Steps to mastery 1/4: Don't get comfortable

Lately I've been watching quite a bit of Veritasium, I find them quite entertaining and are thought provoking. Feels like I get smarter every time I watch one of his videos. I've seen his video on mastery about three times now. It's quite interesting to realize that, there is a path to mastery. Especially since people who are masters, make it look like magic and it seems almost unattainable. But the breakdown of the steps reveals how anyone can do it. It helps if you enjoy the thing you are trying to master. For me it is and has been programming, for the last five years. Although I'm quite comfortable programming in Go and JavaScript, it still feels like there is a lot more out there to master. Things to get better at. Plus, for the past few months I've been quite comfortable with Go as I have built a lot of projects with it and read a couple of books on it by this point. It took me roughly four years of on and off practice to get here. And I was right, I do feel like a better programmer. But during this time, I not only was learning Go but other concepts of programming to help me grok things better. Like understanding memory better, understanding how sockets at the Kernel level allow you to send and listen for requests and just general Go and web development stuff. Like Databases, Http, SQL etc.
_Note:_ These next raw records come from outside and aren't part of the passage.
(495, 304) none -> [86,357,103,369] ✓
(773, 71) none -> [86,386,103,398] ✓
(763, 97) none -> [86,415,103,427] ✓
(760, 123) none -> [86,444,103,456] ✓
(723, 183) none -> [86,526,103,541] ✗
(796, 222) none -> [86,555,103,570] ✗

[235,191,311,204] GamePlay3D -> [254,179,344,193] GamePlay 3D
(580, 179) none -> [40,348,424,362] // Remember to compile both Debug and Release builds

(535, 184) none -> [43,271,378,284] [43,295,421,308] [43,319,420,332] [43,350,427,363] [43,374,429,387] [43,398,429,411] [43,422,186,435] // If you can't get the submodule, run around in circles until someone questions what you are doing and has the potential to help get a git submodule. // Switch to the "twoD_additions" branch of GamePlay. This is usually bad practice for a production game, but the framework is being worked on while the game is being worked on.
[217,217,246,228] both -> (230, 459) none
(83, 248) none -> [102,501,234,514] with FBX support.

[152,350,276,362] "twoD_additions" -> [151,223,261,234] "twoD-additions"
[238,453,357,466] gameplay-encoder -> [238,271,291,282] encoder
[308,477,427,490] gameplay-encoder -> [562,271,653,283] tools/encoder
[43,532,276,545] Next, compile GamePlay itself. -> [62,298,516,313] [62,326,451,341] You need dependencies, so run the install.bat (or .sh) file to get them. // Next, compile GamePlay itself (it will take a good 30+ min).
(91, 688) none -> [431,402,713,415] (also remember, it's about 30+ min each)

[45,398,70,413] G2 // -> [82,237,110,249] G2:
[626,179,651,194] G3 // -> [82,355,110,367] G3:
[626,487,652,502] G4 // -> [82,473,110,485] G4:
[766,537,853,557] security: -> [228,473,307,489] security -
Considering I have a better understanding of programming now than I did four years ago, it should take me fewer time to learn a language now.
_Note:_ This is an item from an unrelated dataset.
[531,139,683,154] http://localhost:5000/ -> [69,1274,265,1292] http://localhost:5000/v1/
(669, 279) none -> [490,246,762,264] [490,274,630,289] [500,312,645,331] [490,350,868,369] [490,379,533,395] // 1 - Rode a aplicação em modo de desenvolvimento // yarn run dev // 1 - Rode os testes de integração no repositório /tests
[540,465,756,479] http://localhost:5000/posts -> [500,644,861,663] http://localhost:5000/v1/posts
One of the steps to mastery is to do things just outside of your comfort zone, so I decided to learn Zig. Then test my skills by building a browser Tiger Style. This seems well out of my comfort zone and a few steps closer to mastery compared to where I am right now. It has been quite a challenge learning Zig, this feeling of not knowing what your doing is something the mind does not enjoy at all. I've been doing some Advent of code to practice and reading the language reference top to bottom whenever I find time. I was sort of getting comfortable with the AOC style questions so today I decided to write a simple server in Zig. It hasn't been easy. The documentation does not have any examples, so that makes it a challenge when you have no clue what you are doing. Putting yourself in uncomfortable situations like this is not easy, but it sure seems worthwhile, by the end of the week you feel a little bit more competent and that acts as fuel for the discomfort next week. I've done a bit of C here and there, so some of the concepts are not entirely foreign. Prior programming experience helps a lot. I would have not enjoyed it as much if I had gone from JavaScript to Zig. But going from JavaScript to Go was not as bad. Go is a great mid language and is a good step in between high level and lowish level programming. Since, doing Go I have much better appreciation for errors as values, it's the same in Zig but it feels like Zig took it further with the try and catch syntax. It's not exceptions, errors are still values but the way to handle them is quite neat.

The other three steps to mastery are quite obvious. It's timely feedback, environment, and repetition. Of all the three, being at the edge of your comfort zone is the hardest one I think. Especially, once you get competent. The road to competence is always filled with discomfort, as you don't really know anything so everything is uncomfortable. This makes it especially hard to put yourself in an uncomfortable stage after you've overcome this. Since, my goal is mastery over programming, or at least the pursuit of mastery without a timeline I can add small discomfort daily in an attempt to get better. Quite exciting to see how far I can go, and how good I can get.